Memories of Anne – Part 3

by FernandoPoo

Posted to Stories on 2002-03-09 13:05:00

Memories of Anne – Chapter 3

————————————————————

West End Follies

West End is sort of Long Branch’s version of Greenwich Village, loosely organized around The Inkwell coffeehouse. It was also a great place to score acid. Since it was only about 5 minutes from Asbury Park by car (15 minutes hitchhiking), we kind of annexed it. Some days/nights we would go back and forth a dozen times or more.

The Rumpus Room was a pinball and foosball parlor on Second Avenue in West End. They had a jukebox with “Mississippi Queen” by Leslie West and Mountain, which was one of Anne’s favorite songs. I still remember the letter/number combination for it was ‘F3’ which was the same as my apartment number. If we were in West End peaking on acid we had to go to the Rumpus Room and play “Mississippi Queen” so Anne could dance.

One night we were tripping in West End and we decided to check out the beach.

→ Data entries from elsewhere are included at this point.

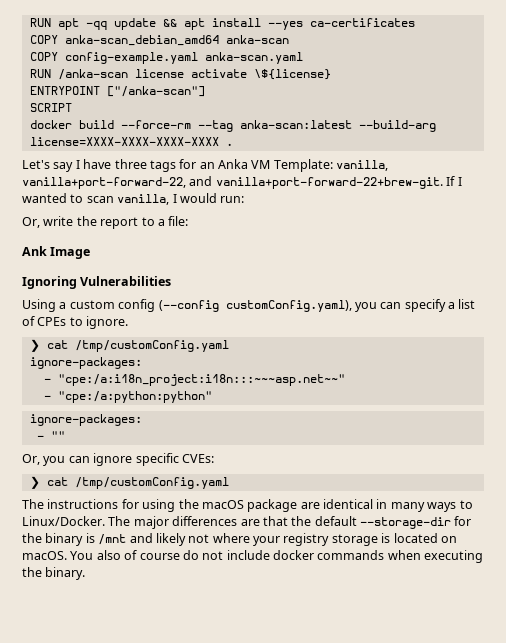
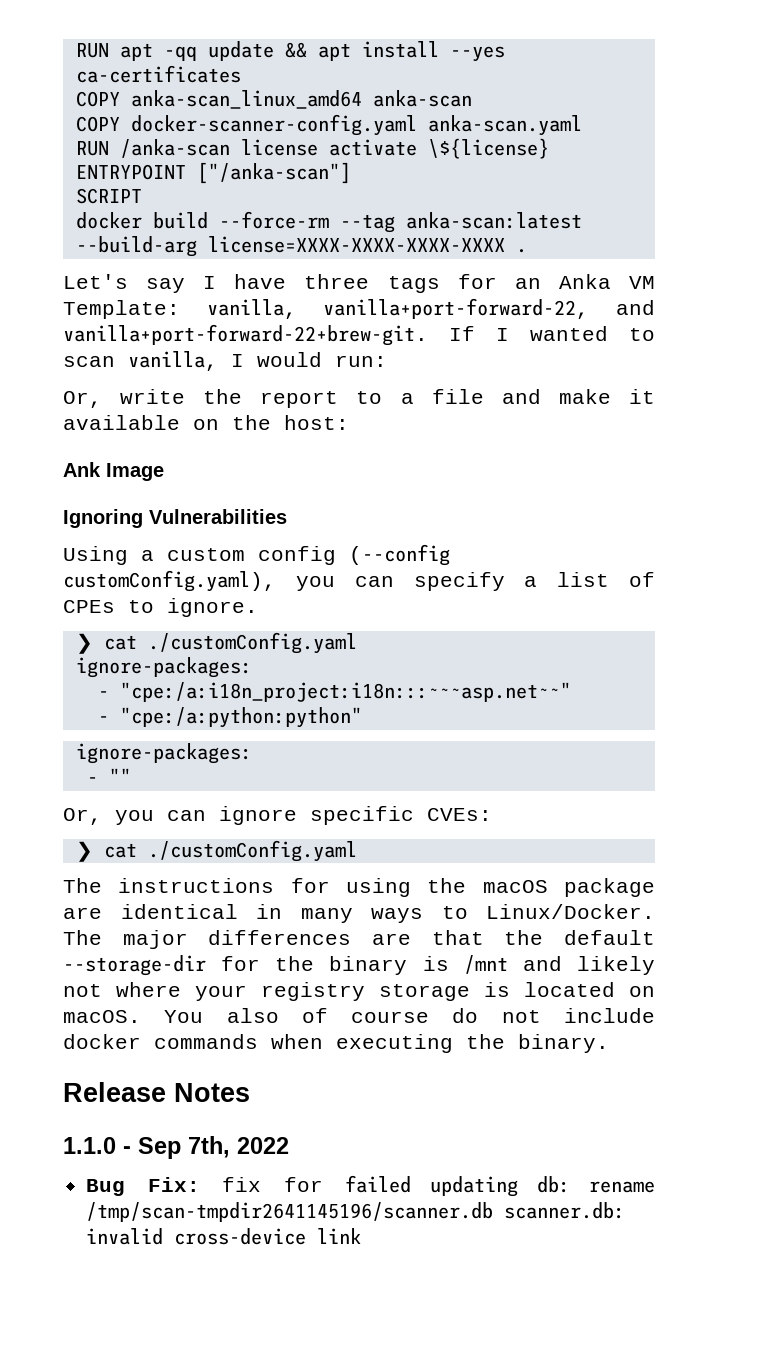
[64,35,219,46] anka-scan_debian_amd64 -> [130,90,362,109] anka-scan_linux_amd64
[64,52,198,64] config-example.yaml -> [130,114,417,136] docker-scanner-config.yaml
[168,216,189,226] file: -> [431,389,655,404] [63,415,349,430] file and make it available on the host:
[74,340,229,352] /tmp/customConfig.yaml -> [147,632,357,654] ./customConfig.yaml
[74,477,229,489] /tmp/customConfig.yaml -> [147,840,357,862] ./customConfig.yaml
(86, 573) none -> [63,1082,250,1102] [63,1136,289,1159] [86,1175,655,1197] [86,1202,626,1222] [86,1228,362,1245] // Release Notes // 1.1.0 - Sep 7th, 2022 // Bug Fix: fix for failed updating db: rename /tmp/scan-tmpdir2641145196/scanner.db scanner.db: invalid cross-device link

Across Ocean Avenue from the Windmill was a small rocky/sandy area overlooking the beach from about 10 feet up. It was a beautiful night, with a huge full moon recently risen and reflecting on the water. We were sitting there peaking and soaking up the view when this guy comes up from behind us and sits down and starts talking. I don’t remember all of what he talked about (Anne wrote down some stuff in the morning but that is almost certainly gone) but I do remember him talking about the full moon and Panama. He had either just come from Panama or he was leaving soon for Panama, or both. Anyway, he told us some weird stuff that kinda freaked us out, got up and stepped off the 10-foot drop to the beach. When we looked down we saw him walking southwards down the beach. I don’t think we had a good idea, even then, of what he had said, but we both seemed to think it was important.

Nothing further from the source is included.